The electoral complexity of this stage of the contest has driven the various American media outlets into a competition of their own, to devise the most elaborate graphics to explain it. The New York Times has created a website called “512 Paths to the White House”, an interactive tool for working out each candidate’s numerous potential pathways to victory which politics geeks and anxious voters across the country are poring over.

Anyone looking for a real-life model to demonstrate the many different decisions taken by the American electorate as they choose their political destiny for the next four years could do worse than take the steps that lead down from 7th Avenue to Penn Station, the busiest train station in North America. A huge underground labyrinth stretching out over two city blocks, from 31st Street to 33rd, Penn serves up to a thousand passengers every 90 seconds.

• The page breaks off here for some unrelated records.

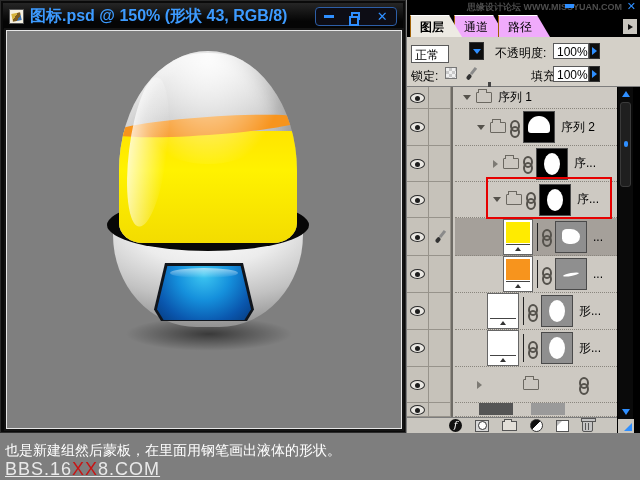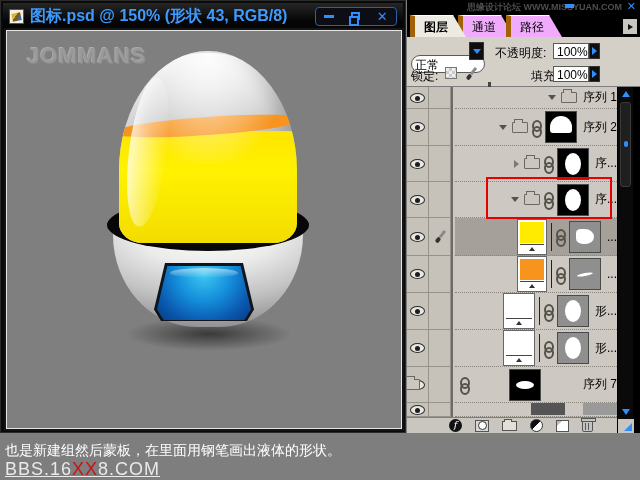"图层" .tab { border-left: 5px solid #a16207 -> 1px solid #a16207 }
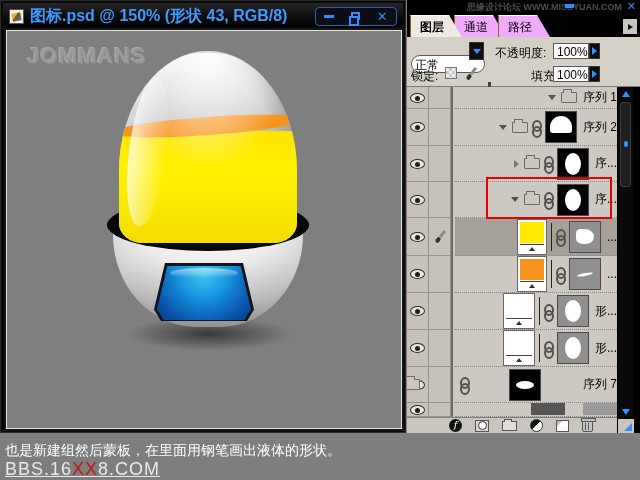"JOMMANS" div.jommans { html: <div>JOMMANS</div> -> none }
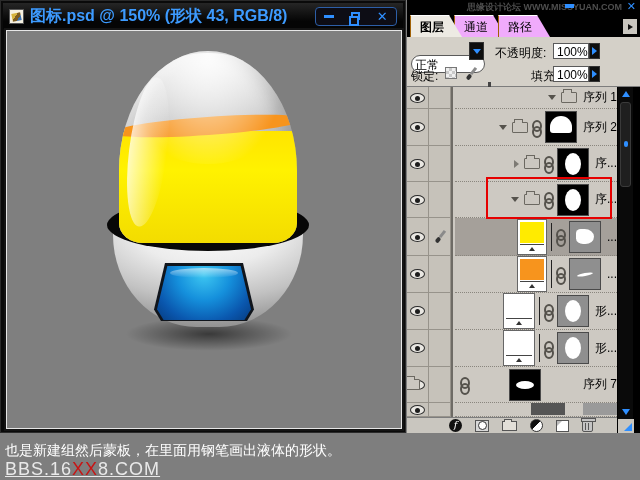"正常" div.field { border-radius: 9px -> none; top: 18px -> 8px; width: 74px -> 38px }
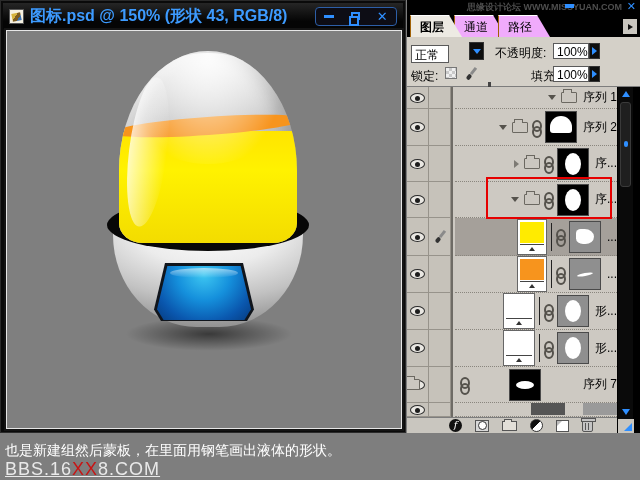"序列 1" .lrow { justify-content: flex-end -> none }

As the working week draws to a close, Penn is buzzing with passengers from all over America and beyond, some of whom were left stranded after Sandy hit. Among the waves of commuters is Lou Jones, 40, from Virginia, one of the states Romney and Obama are vying for. “I don’t think either candidate is that great but of the two I think Obama would do a ­better job,” said Jones. Joe Stam, who lives in Maryland, voted for Obama in 2008 but plans to vote for Romney in Tuesday’s election. “I don’t necessarily like Romney but I think he’s the better candidate this time around. Obama hasn’t delivered, he’s more of a community organiser than a president,” he says.

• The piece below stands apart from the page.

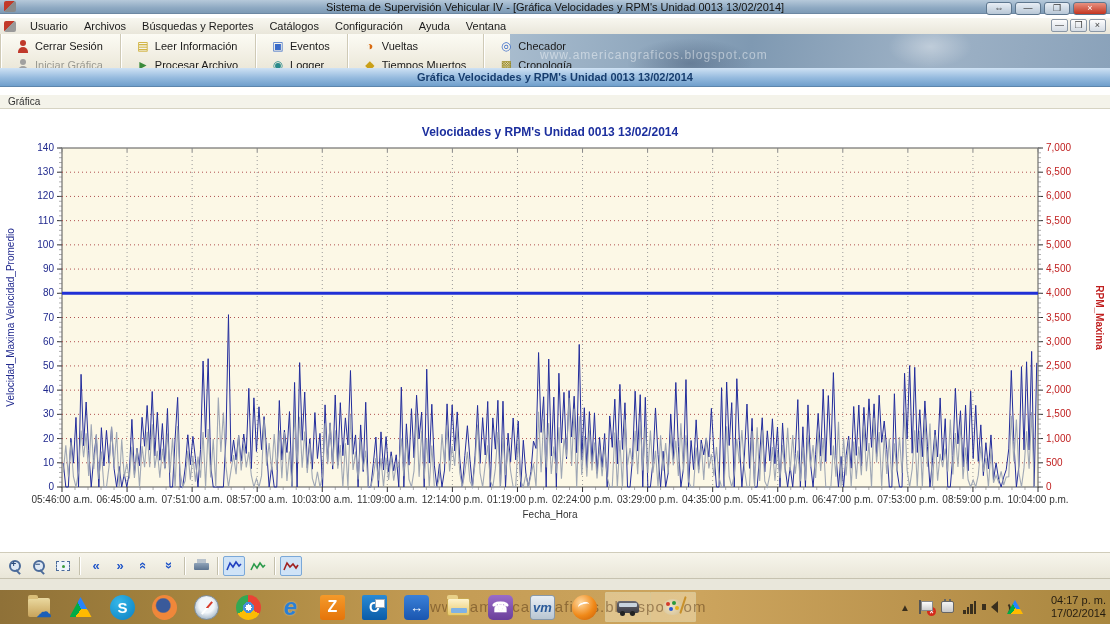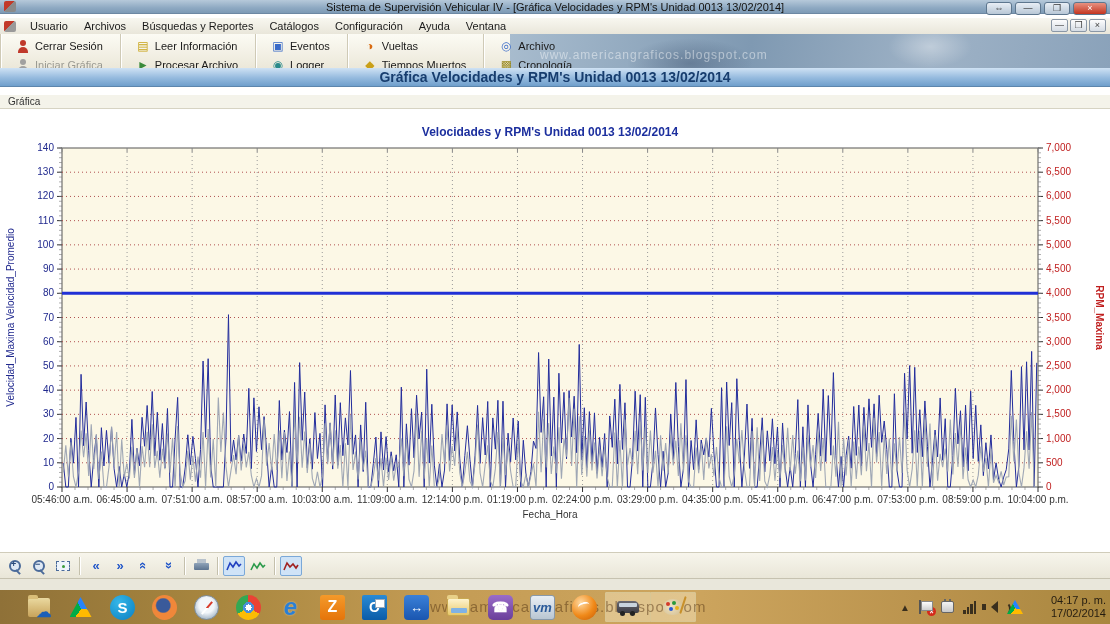"Archivo" span { text: Archivo -> Checador }
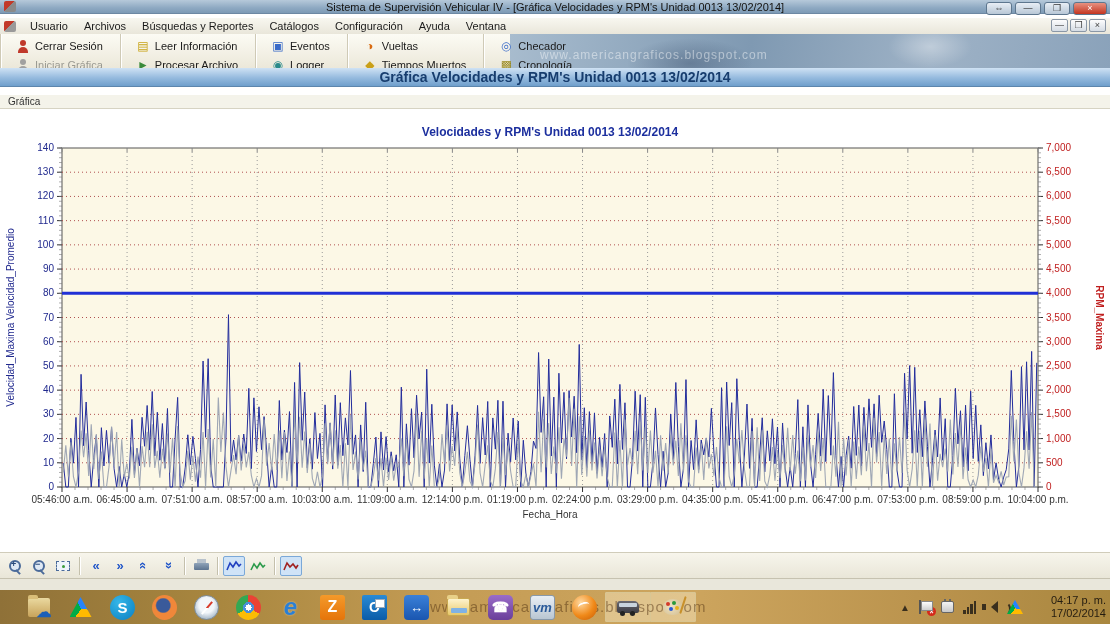"Gráfica Velocidades y RPM's Unidad" .blue-header { font-size: 14px -> 11px }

Advertising executive Stephen Kosloff has been following the race and tracking the polls in minute detail, and says he is “cautiously confident” that Obama will win a second term. “There is a real chance that this will be one of those rare occasions that the president will win the election but not the popular vote. I don’t think that’s healthy for the country,” said Kosloff.

Talking to voters at this late stage in the race, it’s striking how many of them still haven’t made up their minds. The reasons they give include a lack of enthusiasm for ­either candidate and deep uncertainty over who is best qualified to tackle the many challenges facing the country.

Even now, roughly 6 per cent of the American electorate remain undecided. They include Rita Mendez. Standing ­under the departures board, waiting for her train to be announced, she said: “The election feels so far away from my life right now. My boyfriend is unemployed. We are struggling to pay the bills. I ­honestly don’t know if either [of the two candidates] can help us out.”

At Penn Station at the close of the day on Friday, a businessman stands in front of the departure board. As the crowds of commuters stream by him he checks left and right and peers up at the board again. He seems lost in an agony of indecision but he knows that his train is due to leave soon. It’s a situation that American voters can sympathise with.

Soon their agony, and the rest of the world’s, will be over.